Material to process:
______________________________

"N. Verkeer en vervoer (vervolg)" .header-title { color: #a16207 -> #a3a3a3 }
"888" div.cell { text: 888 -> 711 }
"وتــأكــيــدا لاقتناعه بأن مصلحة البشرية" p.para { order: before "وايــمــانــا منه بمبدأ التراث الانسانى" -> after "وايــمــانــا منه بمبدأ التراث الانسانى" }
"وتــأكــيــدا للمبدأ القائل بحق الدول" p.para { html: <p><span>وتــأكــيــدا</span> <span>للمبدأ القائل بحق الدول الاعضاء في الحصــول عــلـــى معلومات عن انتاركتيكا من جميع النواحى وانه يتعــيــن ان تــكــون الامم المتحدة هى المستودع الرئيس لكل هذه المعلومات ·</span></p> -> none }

______________________________

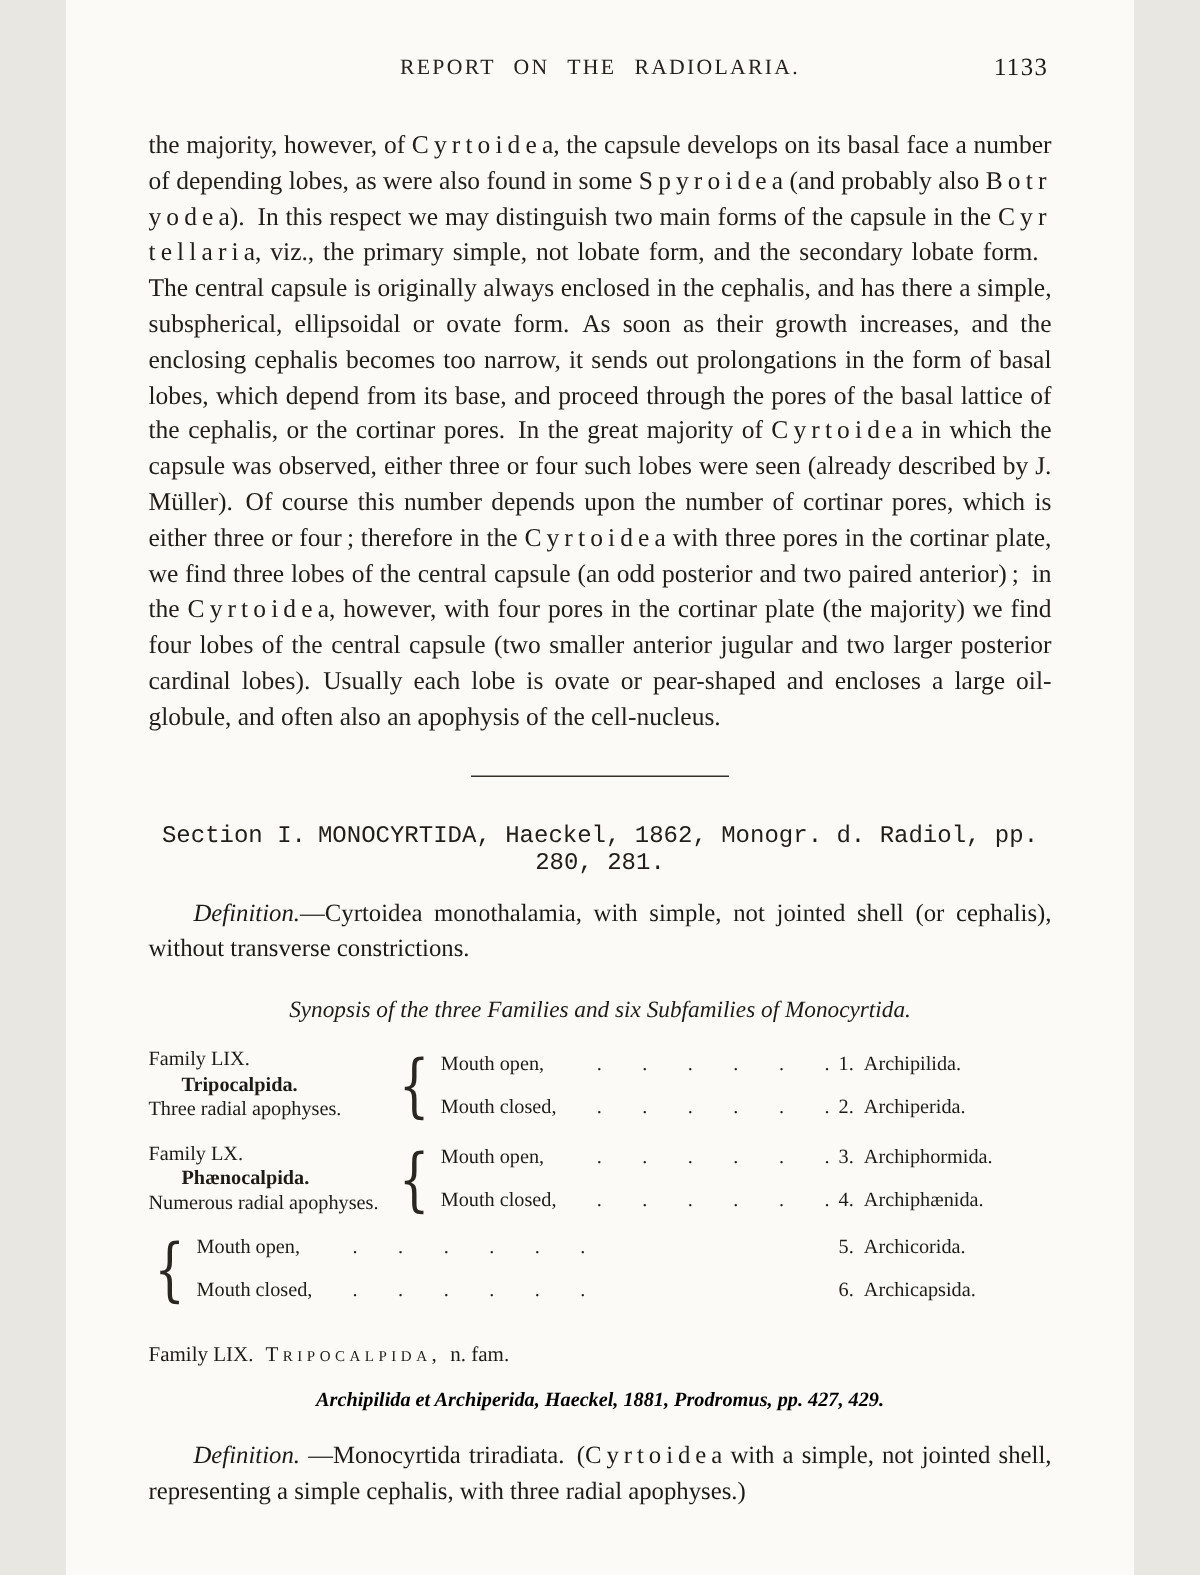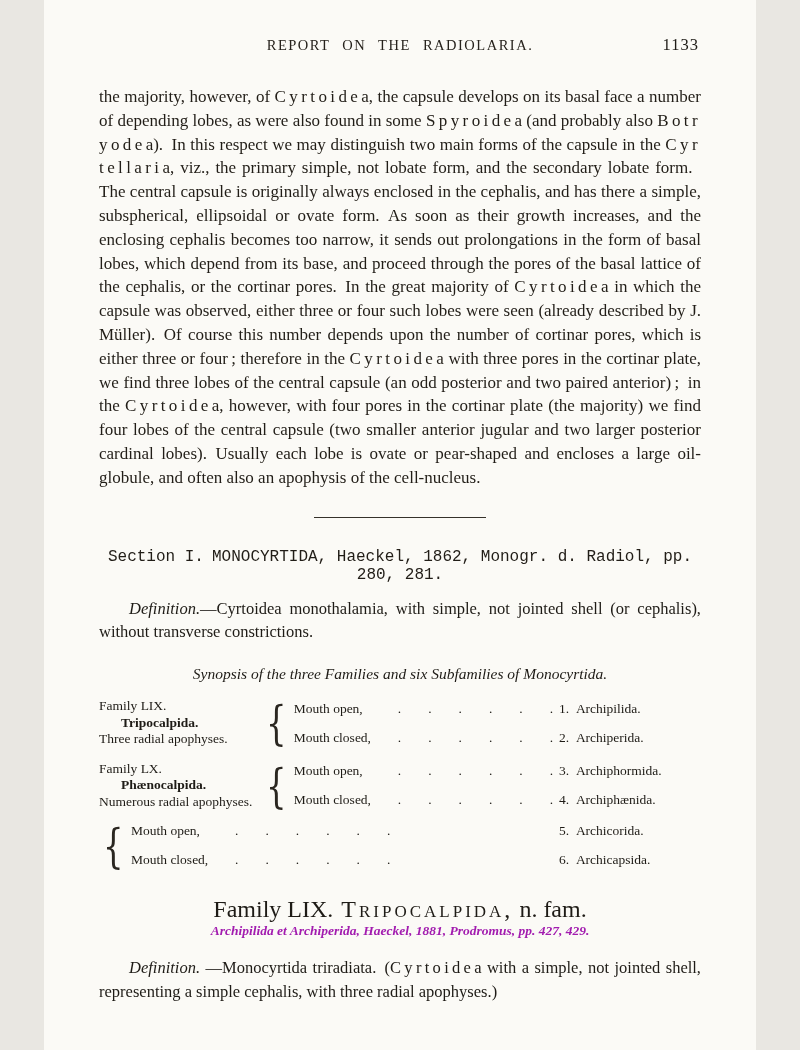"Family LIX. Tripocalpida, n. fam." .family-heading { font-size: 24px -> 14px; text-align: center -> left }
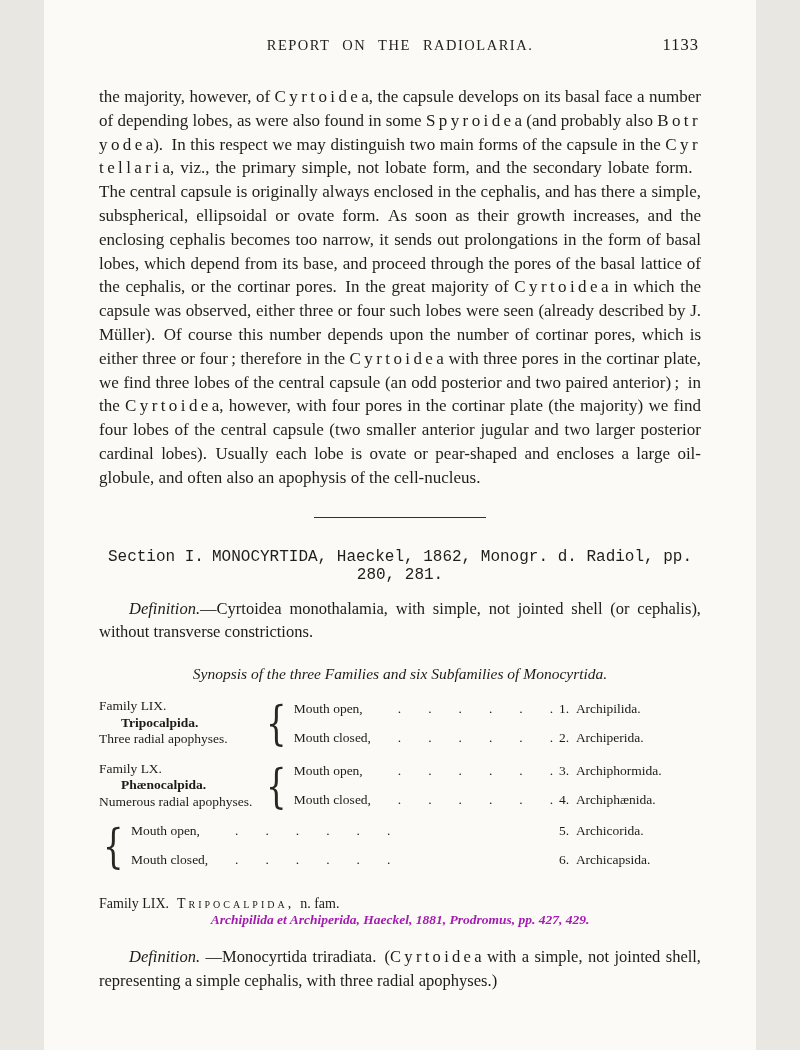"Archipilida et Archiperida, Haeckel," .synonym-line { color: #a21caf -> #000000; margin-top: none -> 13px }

______________________________

Work task: In the listing above, the required lines run from the line with "LIX. Tripocalpida, n." through the line with "color: #a21caf ->". Output exactly those lines, omitting pictures.

Task output:
"Family LIX. Tripocalpida, n. fam." .family-heading { font-size: 24px -> 14px; text-align: center -> left }
"Archipilida et Archiperida, Haeckel," .synonym-line { color: #a21caf -> #000000; margin-top: none -> 13px }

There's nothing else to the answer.